By Geralyn Magan
When nursing homes implement culture change fully, the benefits include significant improvements in resident perceptions of quality of life, services, and care.
Nursing homes must implement culture change fully before they can reap many of its benefits, according to early findings from an ongoing study by the LeadingAge Center for Applied Research (CFAR). But when full implementation does occur, the benefits of culture change include significant improvements in resident perceptions of quality of life, services, and care.
“These are the most important measures that should improve with culture change adoption,” said Dr. Linda Hermer, CFAR’s senior research scientist and managing director of research, and the study’s chief investigator.
CFAR researchers also found that residents living in nursing homes implementing culture change can expect to experience reductions in:
- Depressive symptoms,
- Antipsychotic drug use,
- Pressure ulcers,
- Incontinent episodes,
- Catheter use, and
- Urinary tract infections.
The research findings, presented by Hermer at the 2016 LeadingAge Annual Meeting in Indianapolis, come from CFAR’s ongoing evaluation of PEAK 2.0, a Medicaid pay-for-performance incentive program established in 2012 to facilitate the adoption of culture change in Kansas nursing homes.
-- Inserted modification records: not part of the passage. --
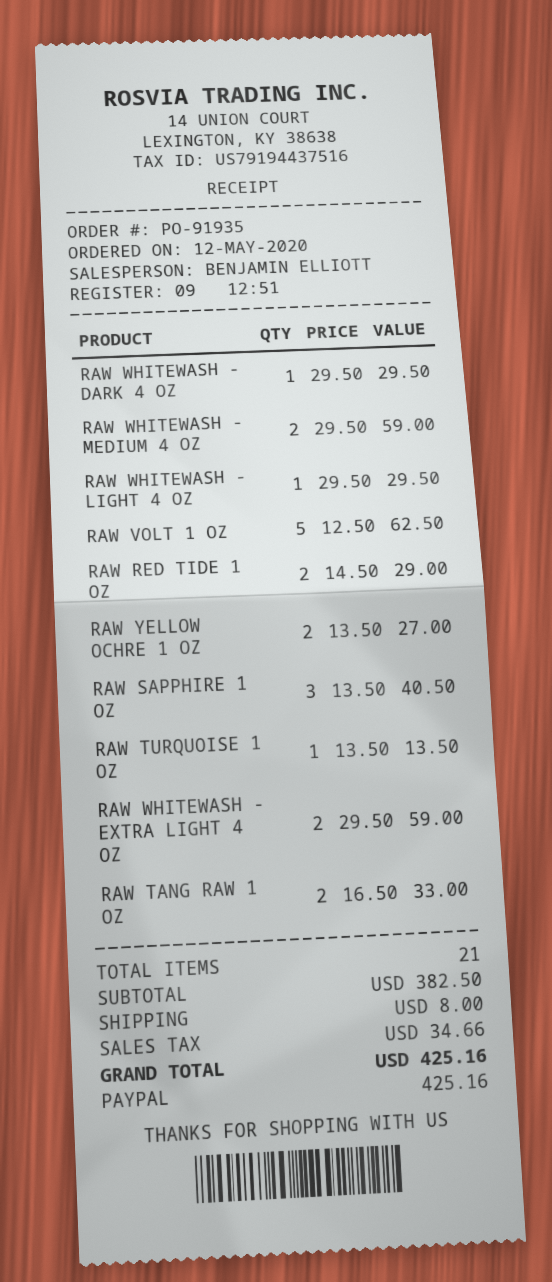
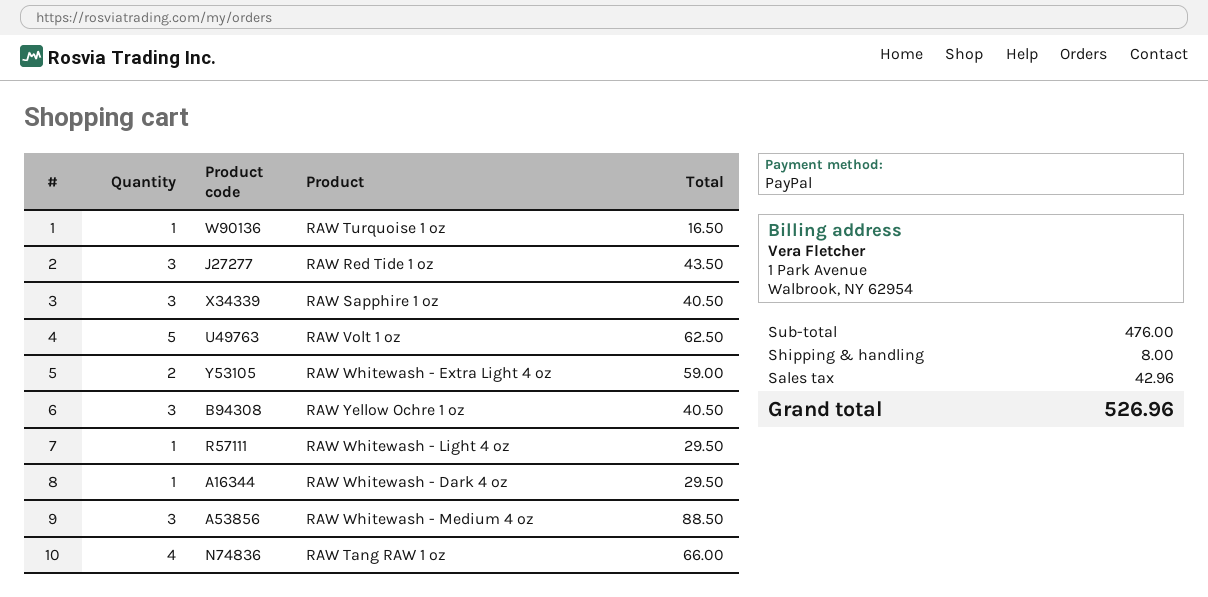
RAW WHITEWASH - MEDIUM 4 OZ: 2 for 59.00 -> 3 for 88.50
RAW RED TIDE 1 OZ: 2 for 29.00 -> 3 for 43.50
RAW YELLOW OCHRE 1 OZ: 2 for 27.00 -> 3 for 40.50
RAW TURQUOISE 1 OZ: 1 for 13.50 -> 1 for 16.50
RAW TANG RAW 1 OZ: 2 for 33.00 -> 4 for 66.00
subtotal: 382.50 -> 476.00
tax: 34.66 -> 42.96
total: 425.16 -> 526.96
Hermer described the CFAR research as “one of the largest studies ever done in the United States of nursing home culture change, with the best statistical control that has been achieved so far.”
The Retirement Research Foundation is funding the CFAR research.
PEAK 2.0: OFFERING INCENTIVES FOR CULTURE CHANGE
Established in 2012, the PEAK 2.0 program offers generous financial incentives to 240 Kansas nursing homes that are implementing culture change. PEAK 2.0 incentives range from 50 cents to $4 per Medicaid resident per day, depending on the nursing home’s stage of culture change adoption.
“A home with 100 Medicaid beneficiaries would get $144,000 from the Kansas government each year if it was at a high level of culture change adoption,” said Hermer. “So this is a significant incentive.”
Nursing homes entering the PEAK program participate in a year-long structured program designed to educate managers and direct care workers about how to implement the program’s definition of culture change, which features 12 program areas within 4 main domains:
- Resident Choice in such areas as dining, sleeping, bathing, and daily routines.
- Staff Empowerment in such areas as relationships with residents, care decisions, staff-led work terms, and career development.
- The Home Environment as it relates to both resident bedrooms and to neighborhoods or households.
- Meaningful Life, including how well the nursing home supports the human spirit and facilitates community involvement among residents.
The PEAK 2.0 Program evaluates nursing homes annually to determine their stage of culture change adoption. The program’s stages range from “Stage 0” for nursing homes that are not implementing culture change, to “Stage 4” for nursing homes carrying out sustained culture change implementation in all program areas.
QUANTIFYING THE BENEFITS OF CULTURE CHANGE
After analyzing a variety of resident satisfaction and health measures, CFAR researchers found that the benefits of culture change increased steadily as PEAK participants implemented culture change more fully.
Stage 4 homes showed consistently better outcomes, in the areas of resident health and well-being, than homes at any other stage in the program, said Hermer. The findings, she said, were highly statistically significant. For example:
- Clinical depressive symptoms were reported for 7.1% of Stage 0 nursing home residents, but only 3.8% of Stage 4 nursing home residents.
- Excellent or good quality-of-life ratings from residents rose from 81.5% (Stage 0) to 87.6% (Stage 4).
- Excellent or good quality-of-care ratings from residents rose from 80.7% (Stage 0) to 87.2% (Stage 4).
- Excellent or good quality-of-service ratings from residents increased from 80.4% (Stage 0) to 85.5% (Stage 4).
- Overall satisfaction, rated by residents as excellent or good, rose from 84.6% (Stage 0) to 93.1% (Stage 4).
“The psychosocial benefits of adopting culture change didn’t accrue until there was adoption in all program areas and it was sustained,” says Hermer.
MESSAGE FOR PROVIDERS
Providers implementing culture change can take heart from the new findings, says Hermer. But before these providers get too complacent, they should make sure that they are actually implementing culture change at a high level, she warns.
“Many nursing homes think that they are full adopters of culture change,” said Hermer. “But when they learn more about it, they realize that they are not. Unless you can say that culture change has completely changed the way you care for residents in all 4 of the PEAK 2.0 domains, you are probably not implementing culture change fully enough to reap the benefits we found in this study.”